What happens when a public company files for protection under the federal bankruptcy laws? Who protects the interests of investors? Do the old securities have any value when, and if, the company is reorganized? We hope this information answers these and other frequently asked questions about the lengthy and sometimes uncertain bankruptcy process.
What Happens to the Company?
How Are Assets Divided in Bankruptcy?
Secured Creditors - often a bank, is paid first.
Unsecured Creditors - such as banks, suppliers, and bondholders, have the next claim.
Stockholders - owners of the company, have the last claim on assets and may not receive anything if the Secured and Unsecured Creditors' claims are not fully repaid.
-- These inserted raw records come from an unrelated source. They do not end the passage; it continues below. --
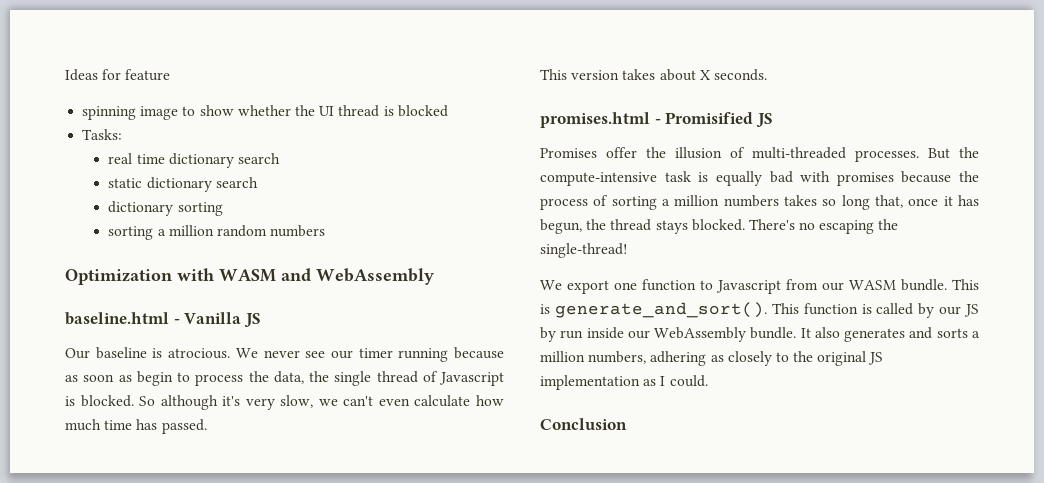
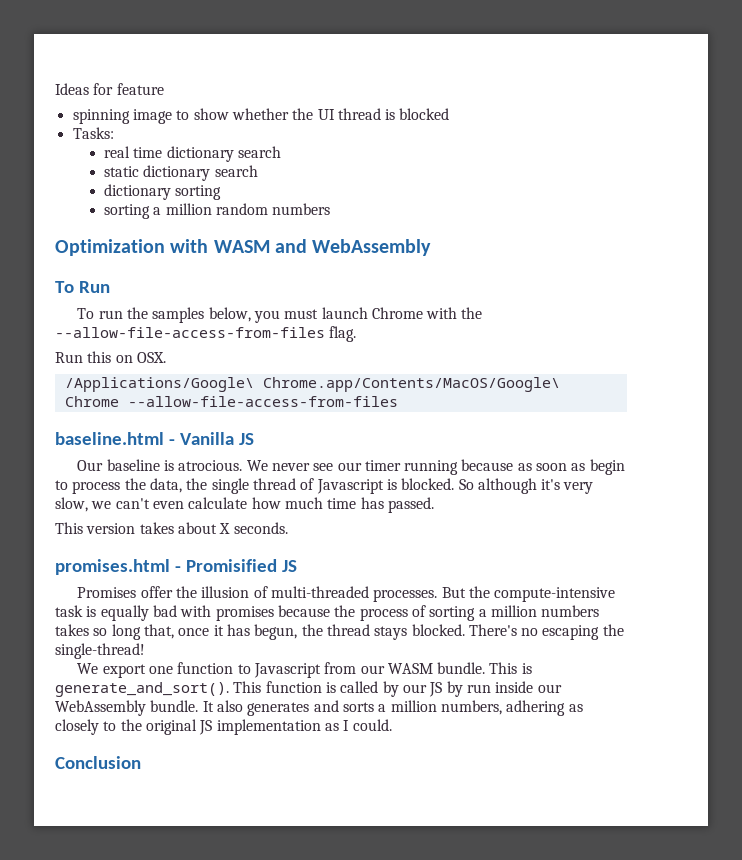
(434, 276) none -> [55,281,110,293] [77,307,483,323] [55,326,357,342] [55,351,166,363] [64,377,560,392] [64,396,398,407] // To Run // To run the samples below, you must launch Chrome with the --allow-file-access-from-files flag. // Run this on OSX. // /Applications/Google\ Chrome.app/Contents/MacOS/Google\ Chrome --allow-file-access-from-files

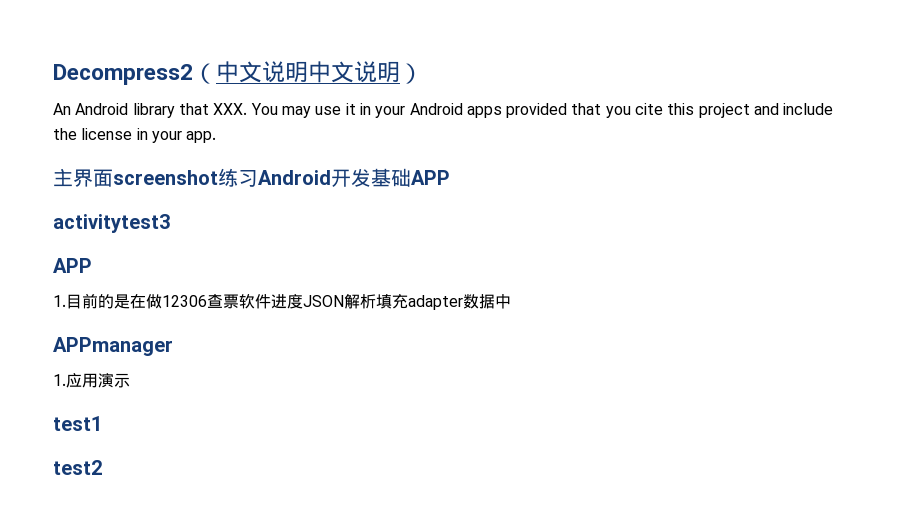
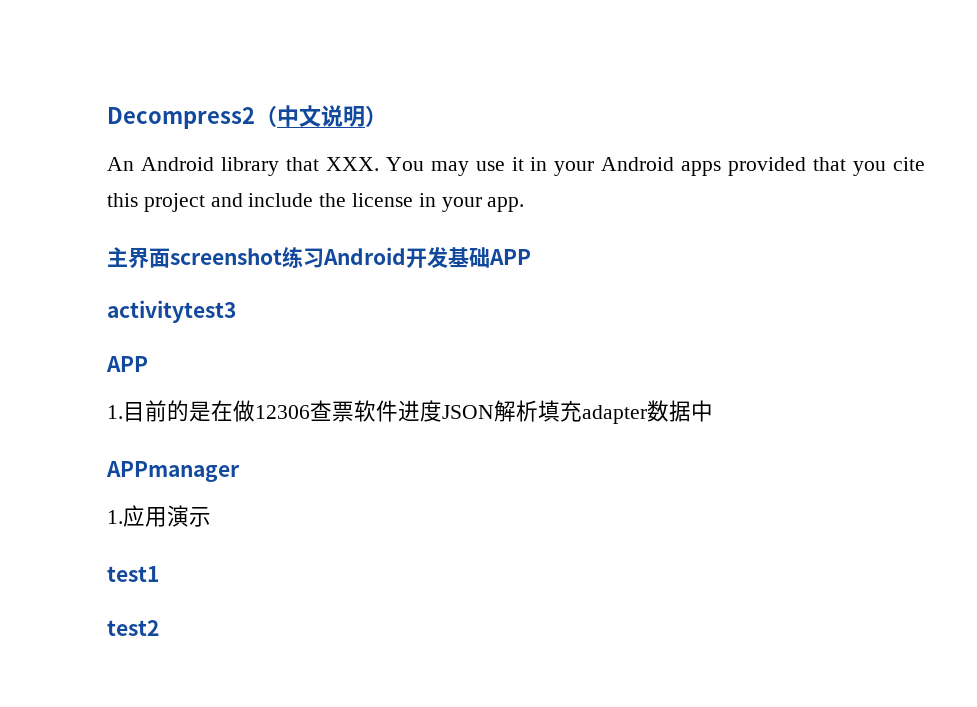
[308,61,400,83] 中文说明 -> (365, 116) none

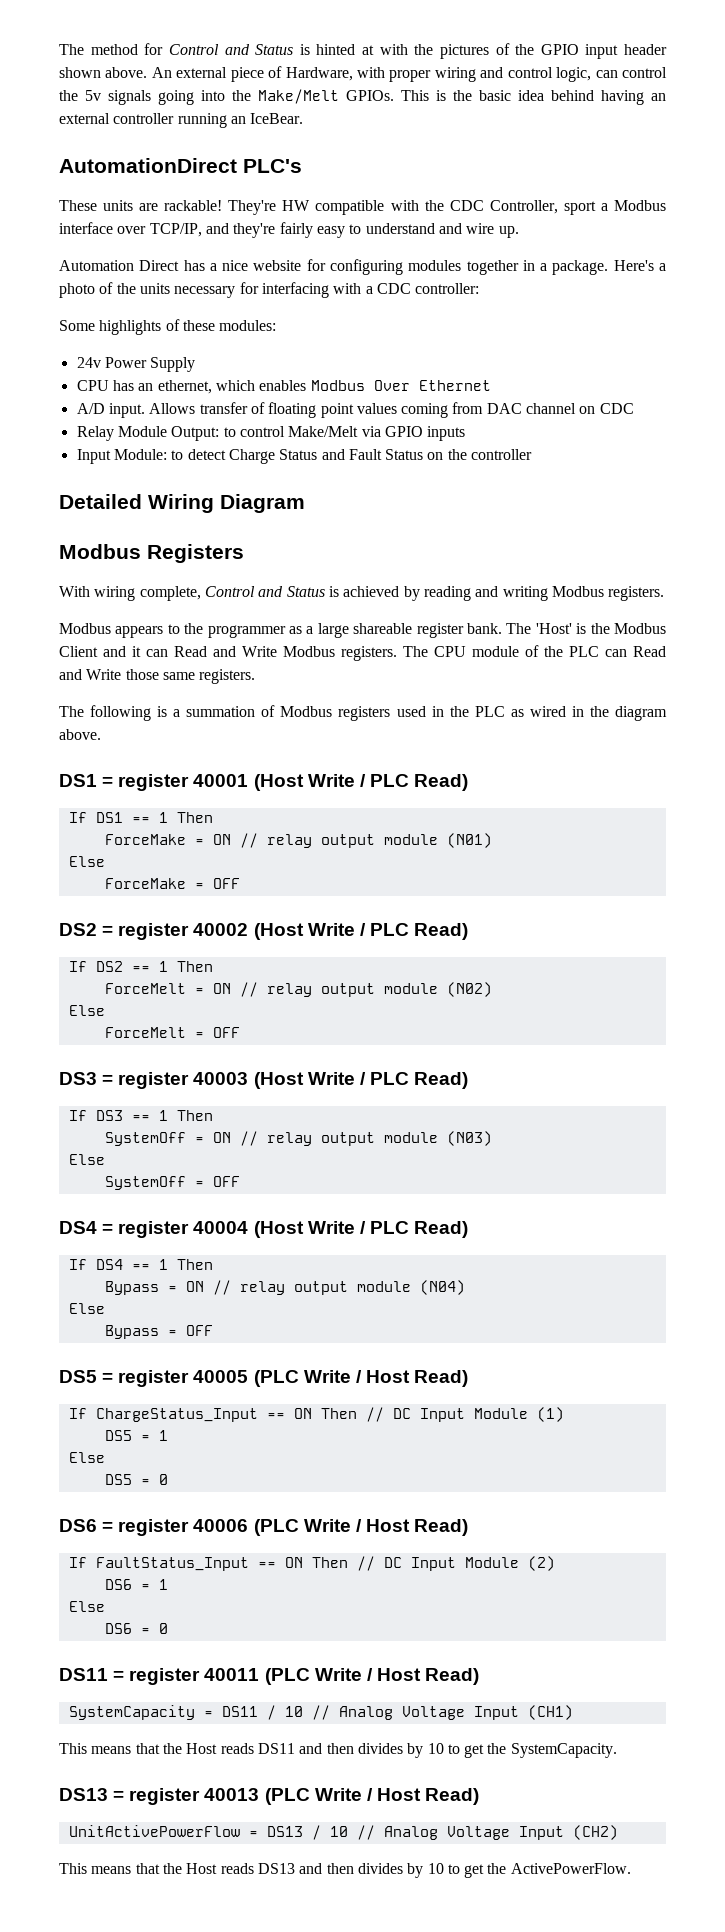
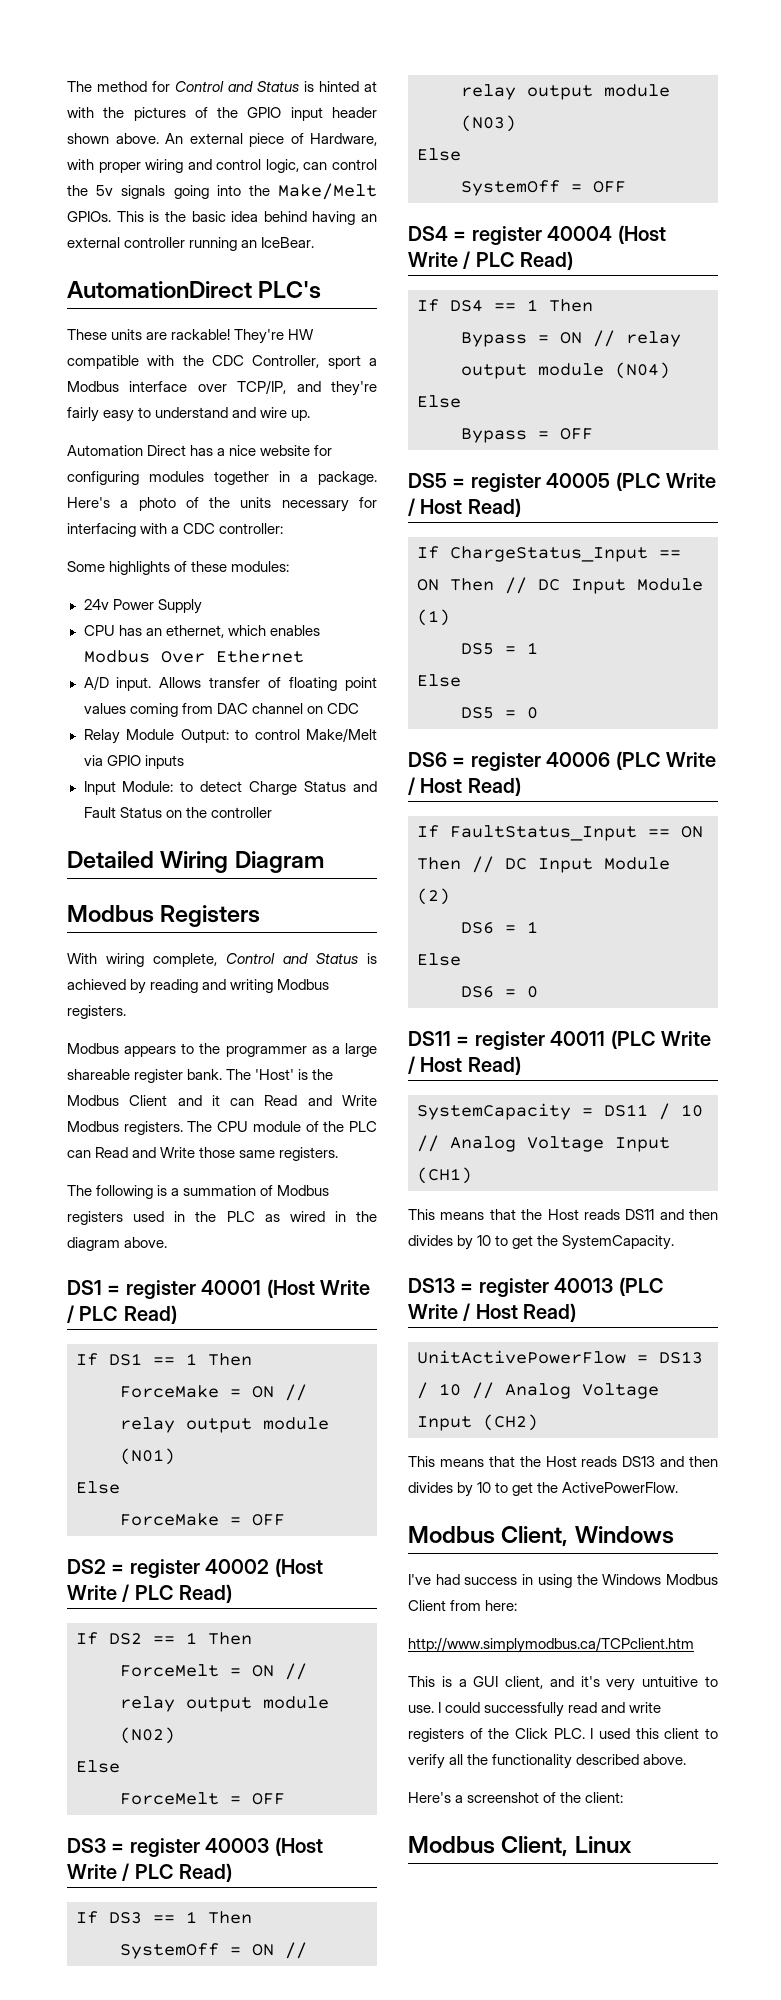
(631, 1868) none -> [408,1526,674,1547] [408,1574,718,1588] [408,1600,518,1611] [408,1637,694,1653] [408,1676,718,1691] [408,1702,662,1717] [408,1728,718,1742] [408,1754,687,1769] [408,1792,624,1803] [408,1836,632,1857] // Modbus Client, Windows // I've had success in using the Windows Modbus Client from here: // http://www.simplymodbus.ca/TCPclient.htm // This is a GUI client, and it's very untuitive to use. I could successfully read and write registers of the Click PLC. I used this client to verify all the functionality described above. // Here's a screenshot of the client: // Modbus Client, Linux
Federal bankruptcy laws govern how companies go out of business or recover from crippling debt. A bankrupt company, the "debtor," might use Chapter 11 of the Bankruptcy Code to "reorganize" its business and try to become profitable again. Management continues to run the day-to-day business operations but all significant business decisions must be approved by a bankruptcy court.
Under Chapter 7, the company stops all operations and goes completely out of business. A trustee is appointed to "liquidate" (sell) the company's assets and the money is used to pay off the debt, which may include debts to creditors and investors.
The investors who take the least risk are paid first. For example, secured creditors take less risk because the credit that they extend is usually backed by collateral, such as a mortgage or other assets of the company. They know they will get paid first if the company declares bankruptcy.
Bondholders have a greater potential for recovering their losses than stockholders, because bonds represent the debt of the company and the company has agreed to pay bondholders interest and to return their principal. Stockholders own the company, and take greater risk. They could make more money if the company does well, but they could lose money if the company does poorly. The owners are last in line to be repaid if the company fails. Bankruptcy laws determine the order of payment.
What Will Happen to My Stock or Bond?
A company's securities may continue to trade even after the company has filed for bankruptcy under Chapter 11. In most instances, companies that file under Chapter 11 of the Bankruptcy Code are generally unable to meet the listing standards to continue to trade on Nasdaq or the New York Stock Exchange. However, even when a company is delisted from one of these major stock exchanges, their shares may continue to trade on either the OTCBB or the Pink Sheets. There is no federal law that prohibits trading of securities of companies in bankruptcy.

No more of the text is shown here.